Archive for October, 2008

Let It Burn

Saturday, October 4th, 2008

Legend has it that on his deathbed, the illustrious Roman poet Virgil asked that his manuscript for The Aeneid be burned because it wasn’t finished. Thankfully, the emperor Augustus intervened and saved it from destruction, and over two thousand years later a lowly student now finds herself studying it like so many other students before her. The idea that one of the greatest works of literature might have been lost if someone had been a little more considerate of a dying man’s wishes, or a little quicker with the matches, is amazing and somewhat terrifying. The fact that we even have a surviving copy anyway is pretty mind-boggling, all things considered.

Unlike The Odyssey, this is not the story of one man trying to get home, it is the story of a man and twenty ships full of his closest friends and family leaving a burning city and looking for a new place to live. Odysseus has a crew, certainly, but its members exist mostly to ramp up the body count, so that when he finally gets home alone it is more significant. Aeneas, on the other hand, doesn’t have the luxury of sacrificing six of his least favorite uncles to Scylla if the going gets tough. It’s a very different dynamic, and says a lot about Virgil’s thematic interests as opposed to Homer’s. I look forward to exploring the dichotomy further.

Help Me Help You Help Me

Thursday, October 2nd, 2008

This is probably not an earth-shattering revelation, but I find that when I help other people do things, I get better at them myself. Or at least I get better at helping other people do them. Writing is no exception; the more I read other people’s work and think about how to make it better, the more I learn about my own writing. And the more I write down my thoughts on writing, the clearer they become and the better I know my own needs and goals and prejudices.

I also think I’m getting better about trying to judge different pieces on their own merits rather than trying to force them into preexisting molds. Sure, deep down I still roll my eyes when I think about people writing (and reading), say, romance novels.
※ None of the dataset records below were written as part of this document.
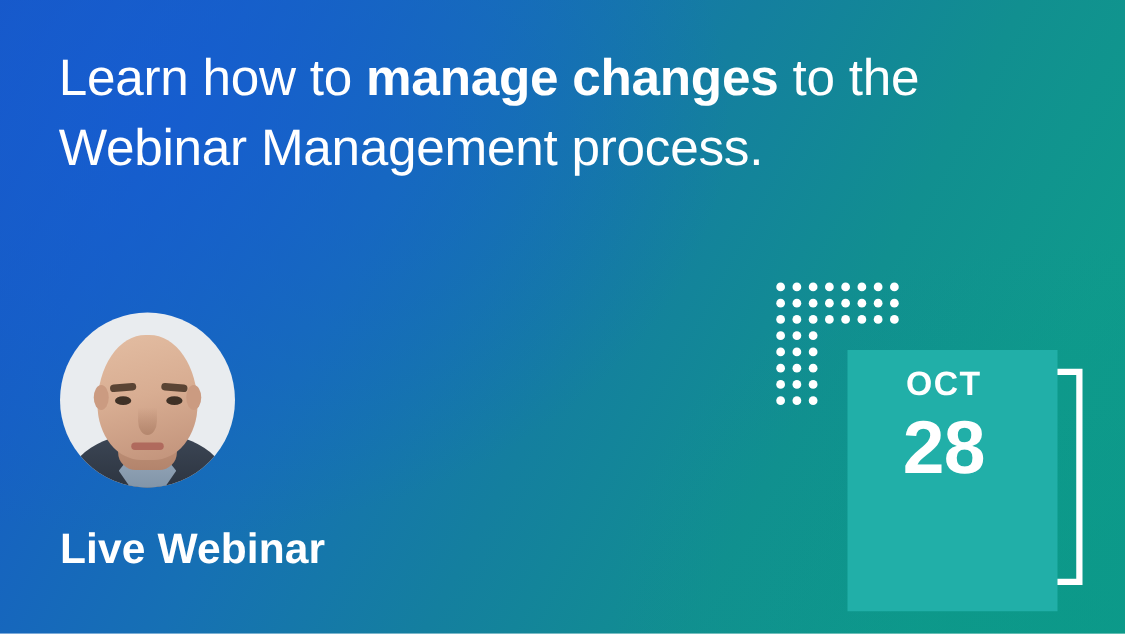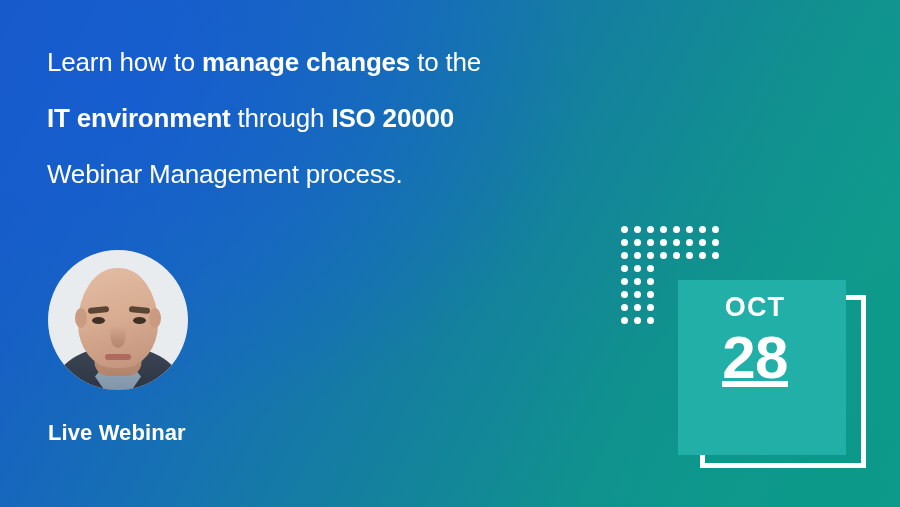--- a/index.html
+++ b/index.html
@@ -40,7 +40,7 @@
     top: 34px;
     width: 800px;
     color: #ffffff;
-    font-size: 26px;
+    font-size: 41px;
     line-height: 56px;
     letter-spacing: -0.2px;
     white-space: nowrap;

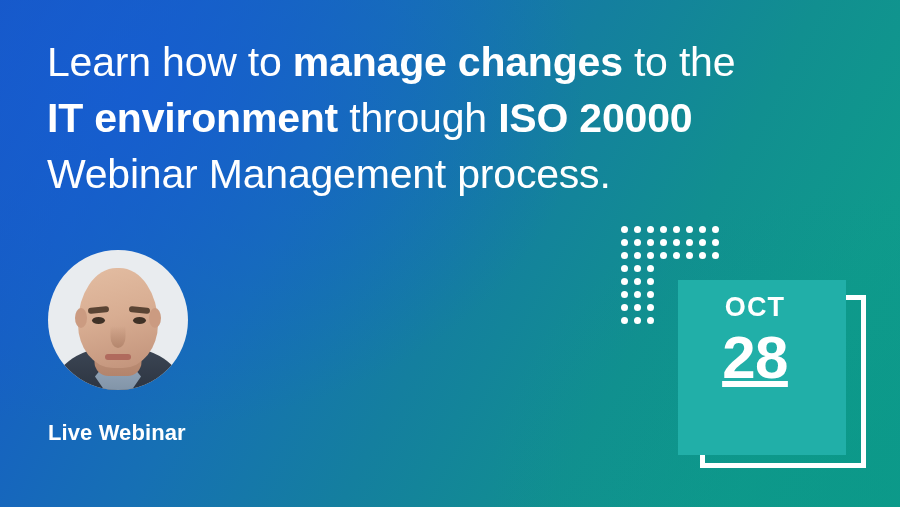--- a/index.html
+++ b/index.html
@@ -238,9 +238,6 @@
   <div class="headline">
     <span class="line">
       <span>Learn how to </span><b>manage changes</b><span> to the</span>
-    </span>
-    <span class="line">
-      <b>IT environment</b><span> through </span><b>ISO 20000</b>
     </span>
     <span class="line">
       <span>Webinar Management process.</span>

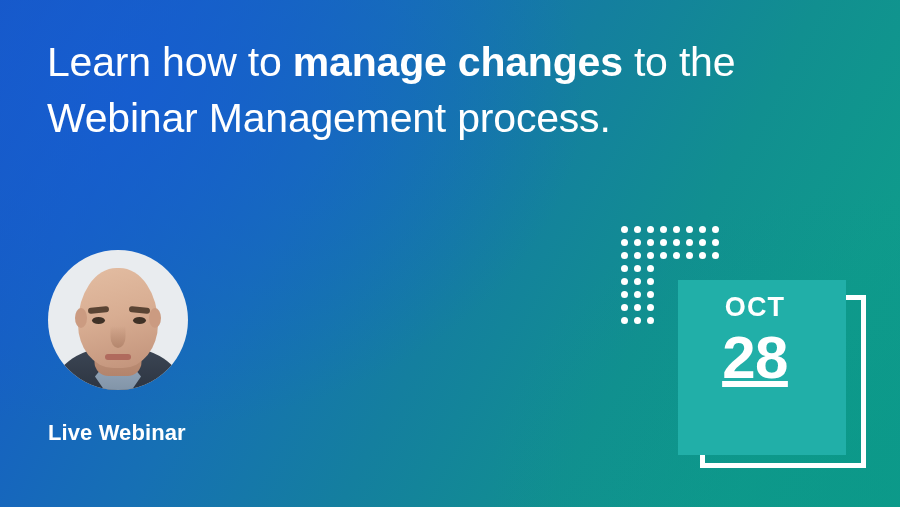--- a/index.html
+++ b/index.html
@@ -197,7 +197,7 @@
     left: 678px;
     top: 280px;
     width: 168px;
-    height: 175px;
+    height: 209px;
     background: #21afa8;
     color: #ffffff;
     text-align: center;

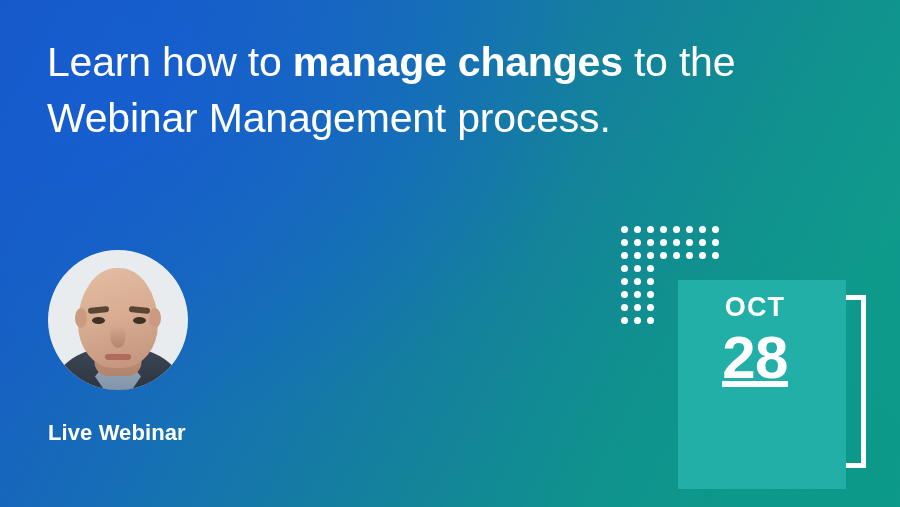--- a/index.html
+++ b/index.html
@@ -218,7 +218,6 @@
     font-weight: 700;
     letter-spacing: -0.5px;
     line-height: 62px;
-    text-decoration: underline;
   }
   .date-card .year {
     position: absolute;

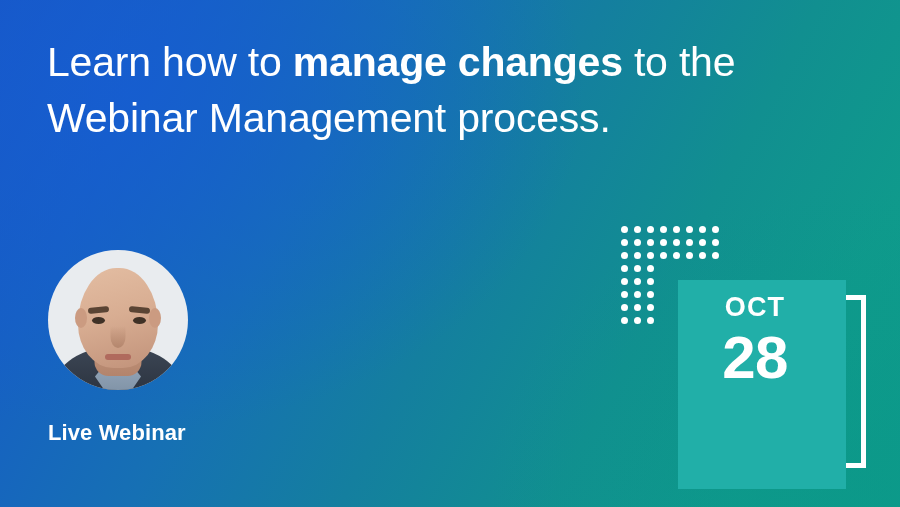--- a/index.html
+++ b/index.html
@@ -161,7 +161,7 @@
     left: 48px;
     top: 420px;
     color: #ffffff;
-    font-size: 22px;
+    font-size: 34px;
     font-weight: 700;
     letter-spacing: 0.1px;
   }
But at the same time, I can put that scorn aside and be helpful despite whatever involuntary reactions I have to the genre as a whole. Writing comes from different places for different individuals, and far be it from me to judge anyone for having a different muse. I’m sure plenty of people roll their eyes when they pass the fantasy section at Borders.

Putting together a sort of curriculum to prepare for NaNoWriMo is another way for me to be somewhat metacognitive about the whole writing process. In thinking about how to help others create characters and premises and settings and outlines, I have to confront my own opinions and sift through the years of teaching and experience I’ve had. Luckily, I think most of my teachers had good ideas that I am privileged to pass along, and the ones who weren’t so good have taught me how not to approach the process. Plus, I’ve made more than my fair share of mistakes along the way, and I will almost certainly make many more before I’m through with writing, and mistakes are nothing if not instructive.

So by helping others I am really helping myself. Also, screwing up makes me a better writer. At least that is what I intend to keep telling myself.